The opera provides further parallels. It revolves around the search to bring about a long-desired marriage that honours the stature of the monarch; includes the banishment of a sibling; and has its four of its six principal parts sung by sopranos and a contralto. Part of the opera is set at the Dardanelles, which bridges the different worlds of Asia and Europe. Given the attention to detail and integration that the director, who studied music, brings to this film, it would be difficult to consider these unstated correlations accidental.

The film, from 1983, is based on Junichiro Tanazaki’s novel. It is set in the late 1930s and into the time of the Second World War. The locale is primarily the Kansai area of Japan, which includes Osaka and Kobe.
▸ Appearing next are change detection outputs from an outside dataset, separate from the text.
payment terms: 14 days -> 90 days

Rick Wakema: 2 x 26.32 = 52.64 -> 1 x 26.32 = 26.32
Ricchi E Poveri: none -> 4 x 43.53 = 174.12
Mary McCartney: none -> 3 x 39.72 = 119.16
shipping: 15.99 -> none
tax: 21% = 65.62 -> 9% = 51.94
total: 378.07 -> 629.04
The expressiveness and often sheer beauty of the Japanese language used are inescapable even to the ear of one who does not know, to one’s loss, that language.

It is aesthetic arrogance to think that one can take in and grasp fully a work of art—more importantly, a living human being—on the basis of one viewing, one interaction. Ichikawa’s film underscores that the pursuit of beauty—not beauty in its immediate, pleasing sense, but the beauty of existence, even more, of being—is the worthwhile pursuit of art, and hence, of human life.

There is a bond amongst the four sisters, and it is one that is not solely one of being siblings. Family relationships fall apart, atrophy, or lose meaning just as frequently and easily as political conveniences. The bond is sustained because they care for one another, in both the physical and emotional sense, and recognize the special characteristics of their love. It is because of this that Ichikawa goes to such lengths to set the four women in the context of the natural artlessness of the Kyoto cherry blossoms, of the representation of the aspiration of human art in the elegance and splendour of the traditional kimono; the eye gladdened, the heart made full, our central eroticism understood.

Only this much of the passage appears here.